TechRadarが現地時間7月22日に報じたところによると、ドイツ市場のDDR5価格は、メモリ価格の急騰前と比べて448%水準まで上昇し、年初来の最高値を更新した。
ドイツの市場調査会社3Dcenterの集計では、DDR5価格は年初に440%水準だったが、3月には408%まで低下した。4月も同水準で推移したものの、6月に419%へ持ち直し、7月には448%まで急伸した。3Dcenterによれば、これはドイツ市場で過去最高の水準という。
こうした値動きがドイツ固有の現象と断定するのは難しい。市場では、下期にも追加の値上げが続き、来年は状況がさらに悪化する可能性があるとの見方が出ており、TechRadarはドイツ市場の動きがその観測を裏付けていると伝えた。
懸念材料はメモリ価格だけではない。TSMCが来年、チップの生産コストを最大10%引き上げるとの観測も出ている。背景には、材料費や半導体製造装置の価格上昇に加え、新規生産施設の拡張に伴う資金負担があるとされる。

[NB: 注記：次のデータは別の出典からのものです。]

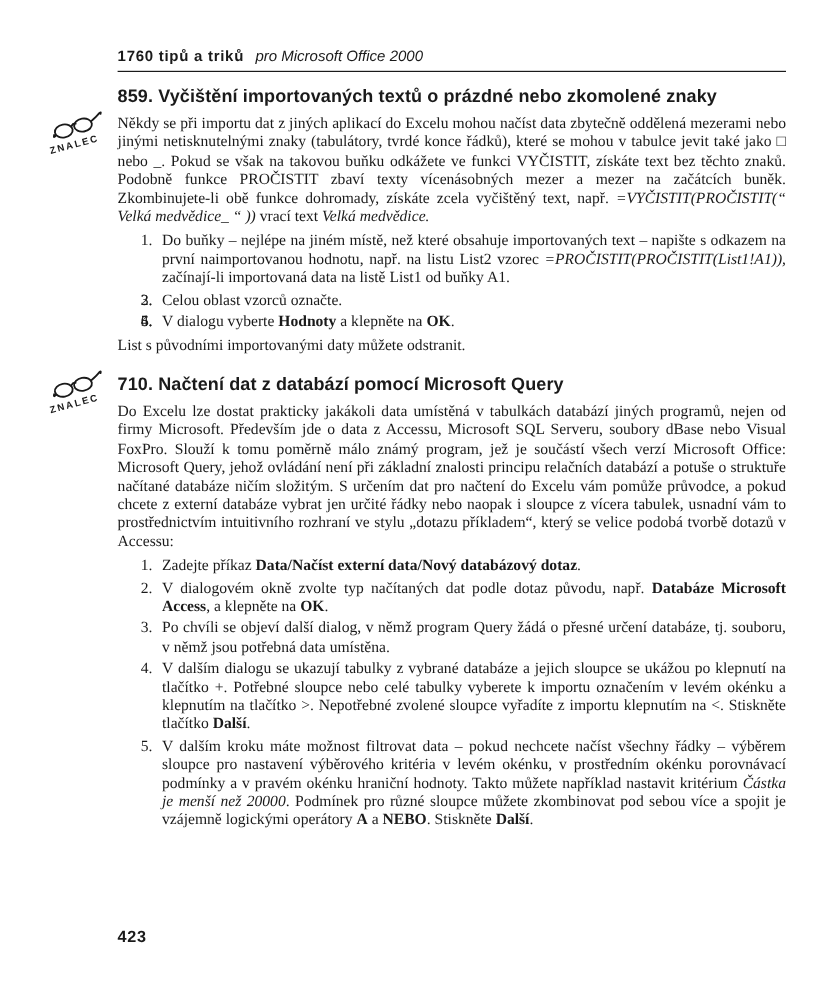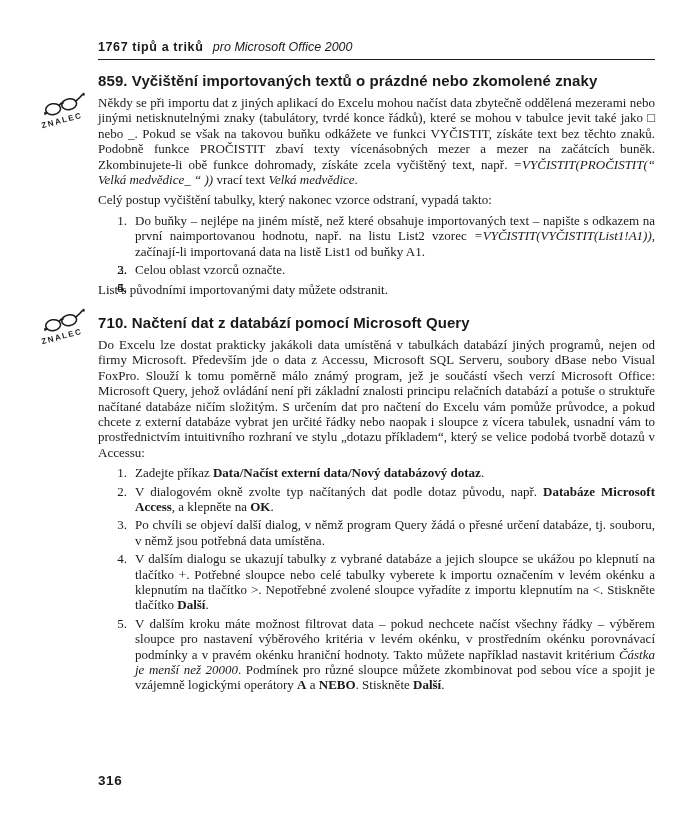"1767 tipů a triků" span.rh-bold { text: 1767 -> 1760 }
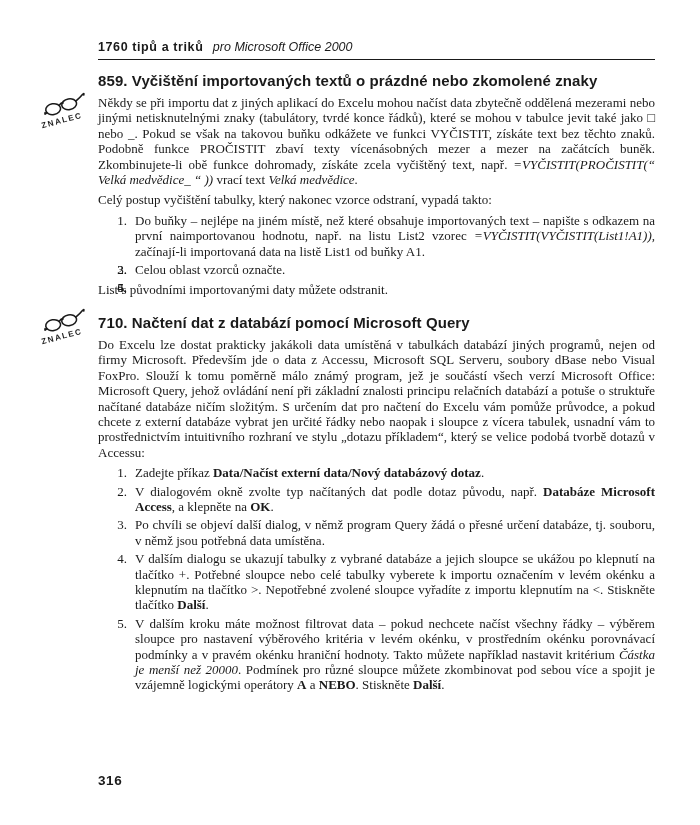"Celý postup vyčištění tabulky, který" p.para { html: <p><span>Celý postup vyčištění tabulky, který nakonec vzorce odstraní, vypadá takto:</span></p> -> none }
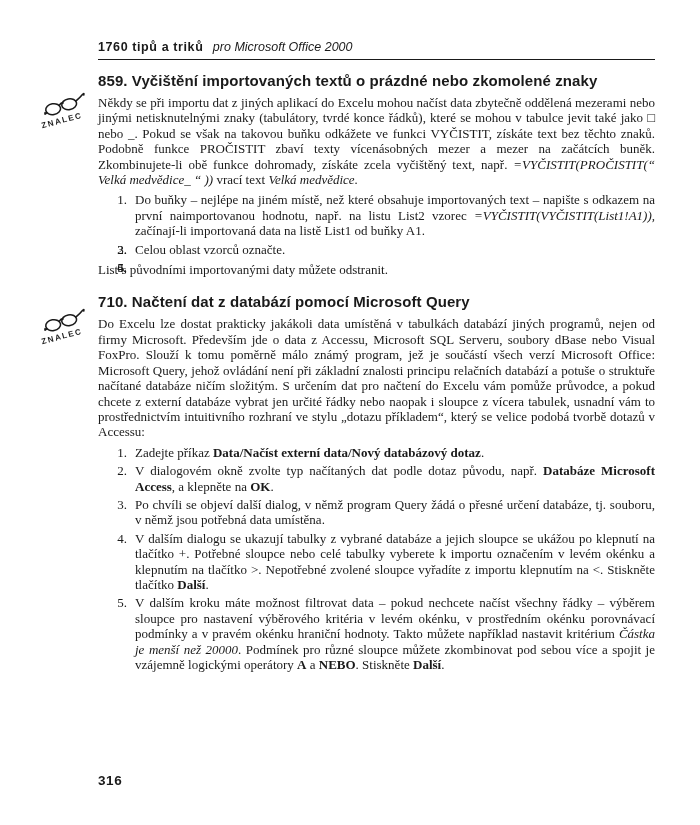"=VYČISTIT(VYČISTIT(List1!A1))," span.seg-i { text: VYČISTIT(VYČISTIT -> PROČISTIT(PROČISTIT }
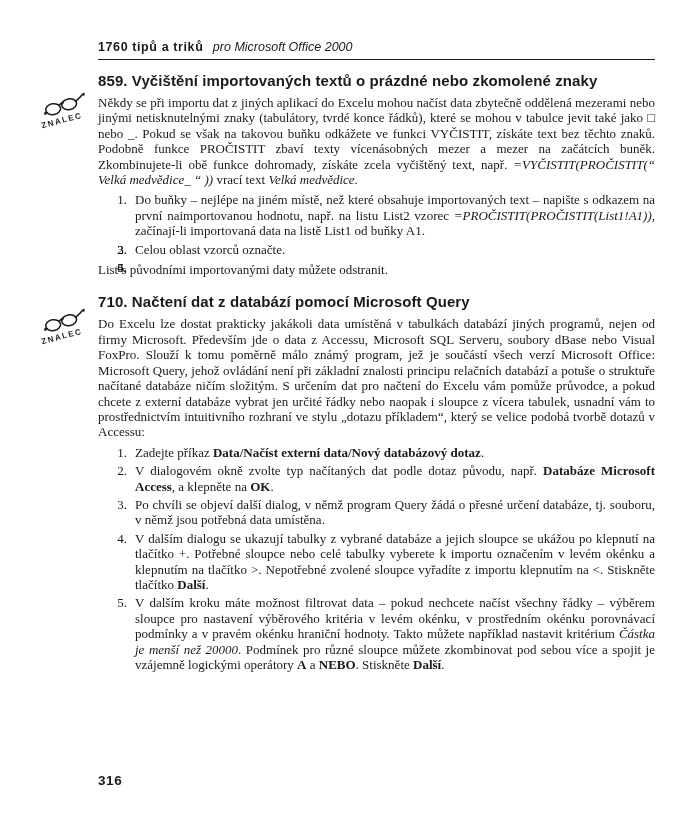"V dialogu vyberte Hodnoty a" span { html: none -> <span><span>V dialogu vyberte </span><span>Hodnoty</span><span> a klepněte na </span><span>OK</span><span>.</span></span> }
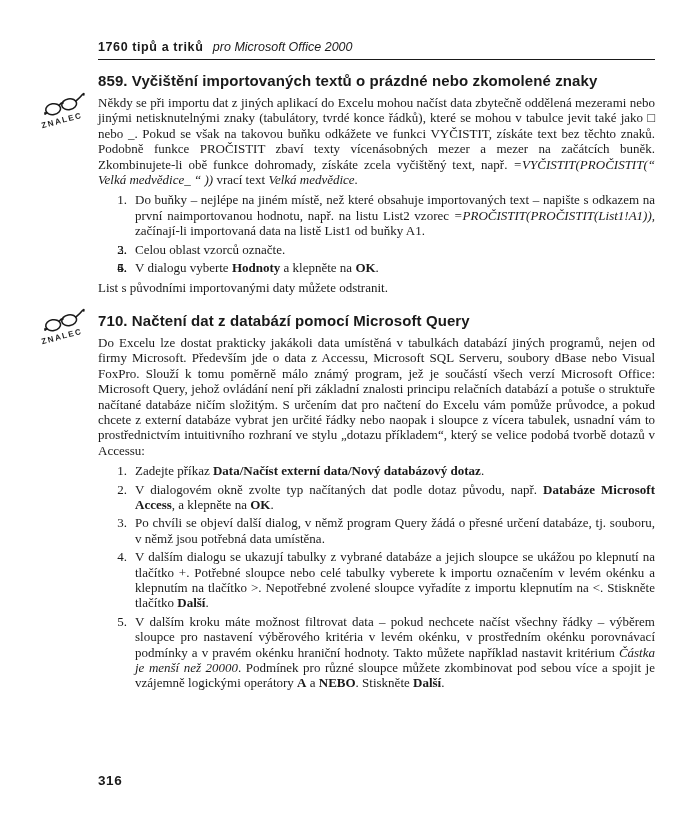"316" div.page-number { text: 316 -> 423 }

さらに、高性能計算(HPC)向け半導体については、既存契約分に上乗せして追加発注する場合、値上げ幅が一段と大きくなる可能性がある。こうした追加注文には、最大15%の値上げが適用される可能性があるとの見方も示された。
もっとも、実施時期は固まっていない。2027年から適用される可能性があるとも報じられている。TechRadarは、これらの内容を公式発表ではなく関係筋の話として伝えている。一方で、追加のチップ値上げは十分あり得るとの見方も併せて示した。

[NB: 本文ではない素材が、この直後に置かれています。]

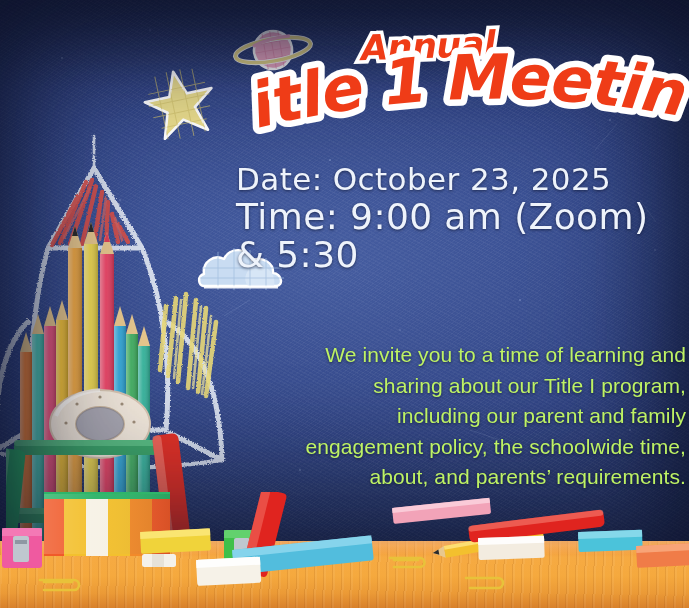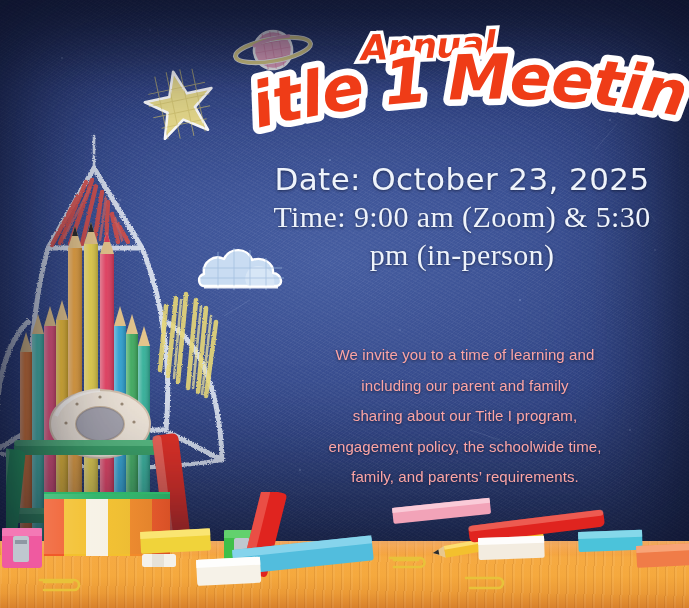"Date: October 23, 2025" .when { text-align: center -> left }
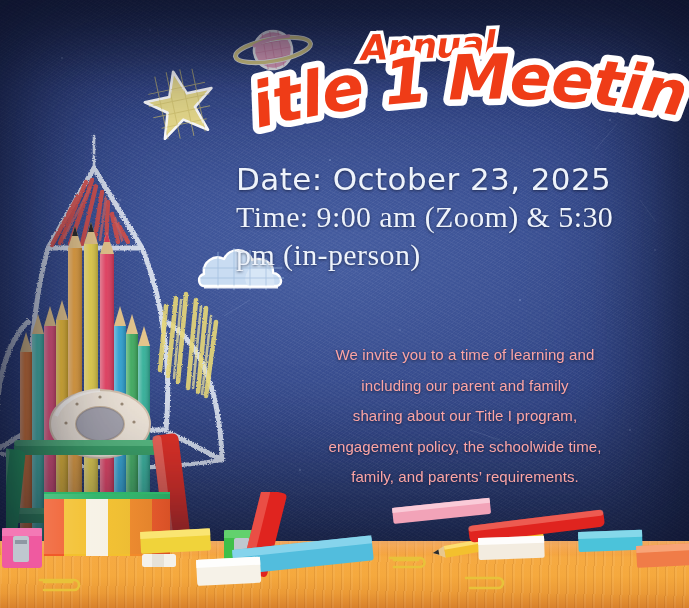"Time: 9:00 am (Zoom) &" .when .ln.l2 { font-family: Liberation Serif, serif -> none; font-size: 30px -> 36px }
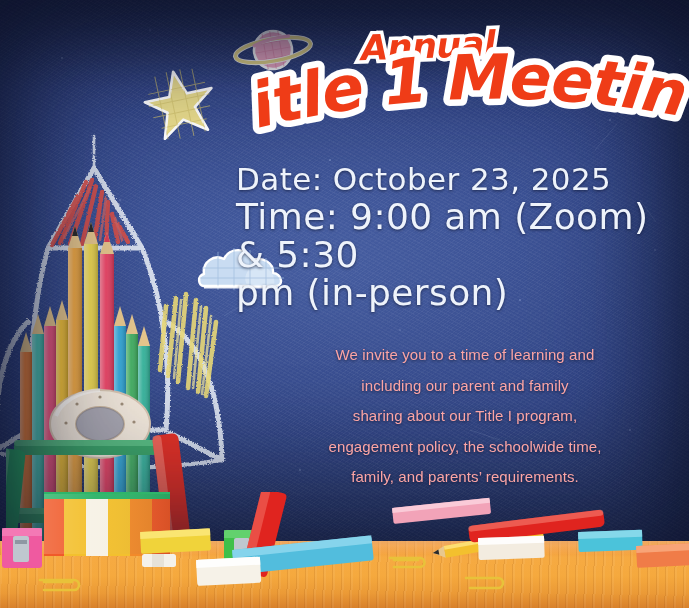"pm (in-person)" span.ln { html: <span>pm (in-person)</span> -> none }
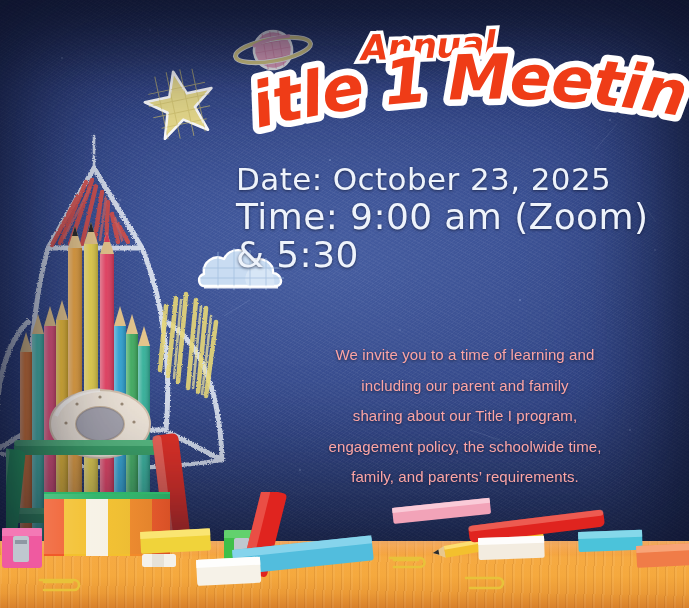"We invite you to a" .body-copy { color: #fca5a5 -> #bef264; font-size: 15px -> 21px; text-align: center -> right }
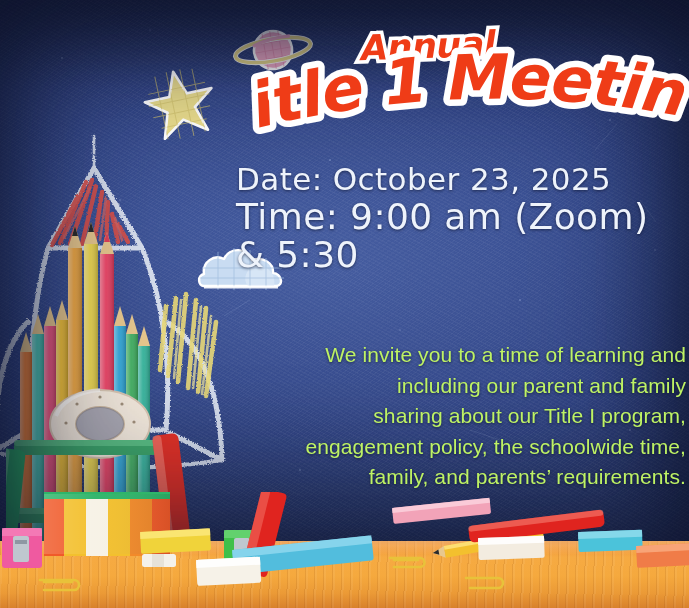"including our parent and family" span.ln { order: before "sharing about our Title I" -> after "sharing about our Title I" }
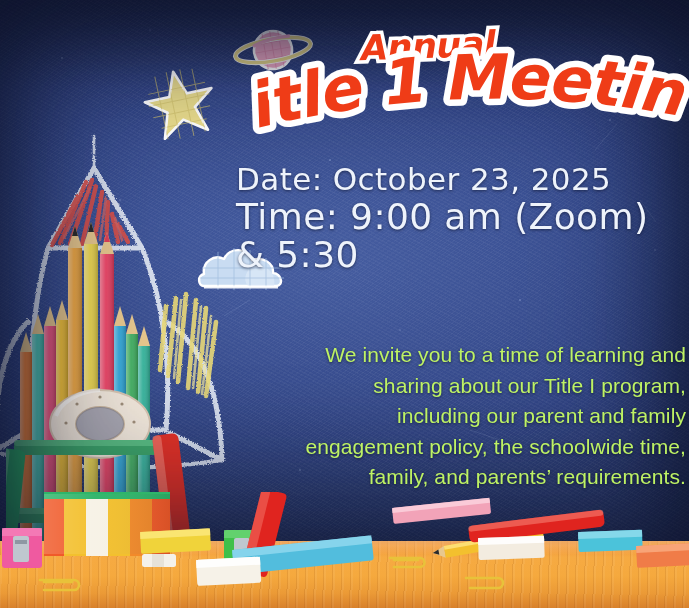"family, and parents’ requirements." span.ln { text: family -> about }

TSMCの値上げが実施されれば、影響はメモリにとどまらない。TSMCから半導体供給を受けるメーカーがコスト増を製品価格に転嫁する可能性が高く、プロセッサ単体だけでなく、CPUを搭載する機器全般の価格が来年さらに上昇するとの懸念が強まる。TSMCの主要顧客にはApple、NVIDIA、AMD、Qualcommが含まれる。
市場では、メモリ需給の逼迫が短期的には解消しにくいとの見方も広がっている。NVIDIAの最高経営責任者(CEO)、ジェンスン・フアン氏が、RAM危機が2030年ごろまで続く可能性に言及したことも、こうした見方を後押ししている。これを受け、PCやノートPCなどハードウェアの購入を前倒しする動きが出る可能性も指摘された。
今後の焦点は2点ある。メモリ価格の急騰がドイツ以外の地域にも広がるかどうか、そしてTSMCの生産コスト引き上げが実際に実施されるかどうかだ。両方が重なれば、来年のPC部品と完成品の価格全般に追加的な負担が生じる可能性がある。